Perhaps the most surprising thing about Amberlough is how serious a book it is. It’s not a hopeless novel, but Donnelly doesn’t sugarcoat anything, either. The historical inspirations for the book are fairly obvious, and parallels to the Weimar Republic are easy to discern. It would be easy for this story to be simply a facile and thinly veiled parable about how fascism is bad, but Amberlough is much more than that. Cordelia’s character arc of political awakening is my favorite aspect of the book, probably because it’s, in a weird way, the part of the story that I found most hopeful and encouraging. Cordelia’s story makes me want to (and feel like I could) go punch a thousand Nazis in real life, but the Cyril and Aristide threads are important as well, with much to say about political and personal compromise. Cyril tries to walk a line that he thinks is far wider than it actually is between double agent and straight up collaborator, and it might destroy him and everyone he cares about. Aristide has to deal with his own changing status under the new Ospy regime and find a way to survive when things start to get really scary.
Some readers may not appreciate the ambiguous-at-best-and-quite-probably-devastating ending of Amberlough, but I loved it. Too many writers contort the denouement of their stories in order to please their readers or to just wrap things up tidily, but Donnelly chooses to eschew a happy ending here, opting instead for an impactful and haunting one. Still, I can’t help but wonder what it would have been like to read this book if Hillary Clinton were President. It’s true that antifascist narratives never really go out of style, but in light of our current terrifying political situation in the US, Amberlough has a timely relevance that I can’t imagine was completely intended. This may also be why some of the marketing for the novel seems to undersell it and indicate a much slighter story than it actually is, but either way it’s something of a failure to manage reader expectations. Amberlough isn’t a fun thriller-romance like the cover copy suggests; it’s a powerfully written look at how people exist in the birth of a fascist regime. The message isn’t one of hope; it’s a call for resistance.
One of the more insightful reviews of #Amberlough, tho’ the reviewer still attempts to fit the work to a Procrustean bed of their own devise.
The author has described in more than one interview that the novel’s conception came well before the current political climate and that her first vision was of the primary character in the final scene of the book.

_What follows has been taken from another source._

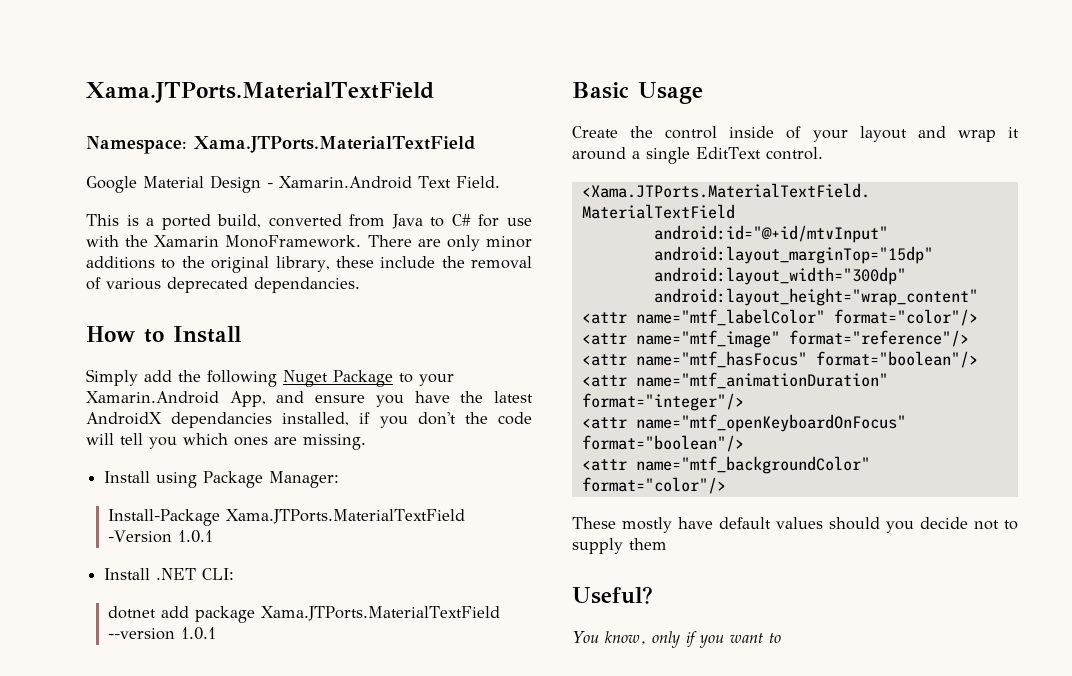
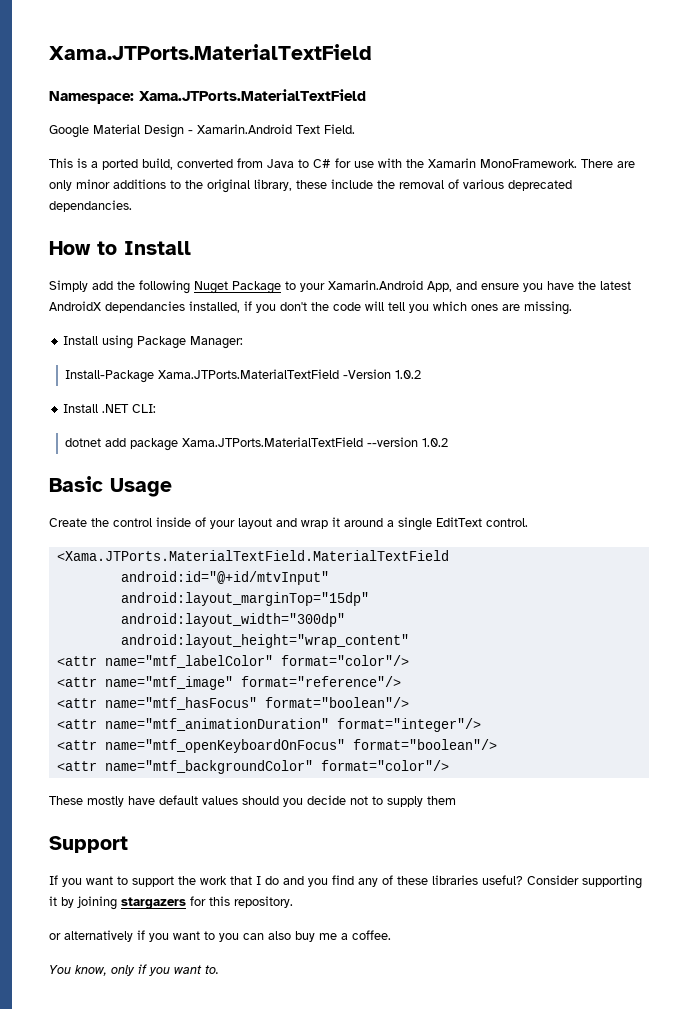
[177,530,213,543] 1.0.1 -> [395,370,422,379] 1.0.2
[180,627,216,640] 1.0.1 -> [422,438,449,447] 1.0.2
[572,586,653,604] Useful? -> [49,836,128,853] [49,875,642,889] [49,896,293,910] [49,930,391,942] Support // If you want to support the work that I do and you find any of these libraries useful? Consider supporting it by joining stargazers for this repository. // or alternatively if you want to you can also buy me a coffee.
[768,633,781,643] to -> [205,965,219,974] to.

All else followed. Where did this person come from, why was he in these dire straits? She drew upon her interest and familiarity with the Weimar era to fashion a milieu in which decadence and political intrigue thrived and to create characters with back stories that fleshed out this imagined world. The character and story arcs stand on their own merits, creating dramatic tension worthy in its own genius.
Amberlough is not a “fantasy” genre novel, tho’ placed there by marketing strictures, Don Quixote is a fantasy as well, yet contains no more “fairy dust” than perhaps Cyril’s unkempt digs might. Amberlough is sui generis and should be acknowledged as such.
Where the reviewer hits the mark dead on is the estimate of Cordelia as the main fiber by which the action (and a sequel’s?) development hangs; a well crafted web of deceits and loyalties with ambiguous outcomes yet to be deciphered.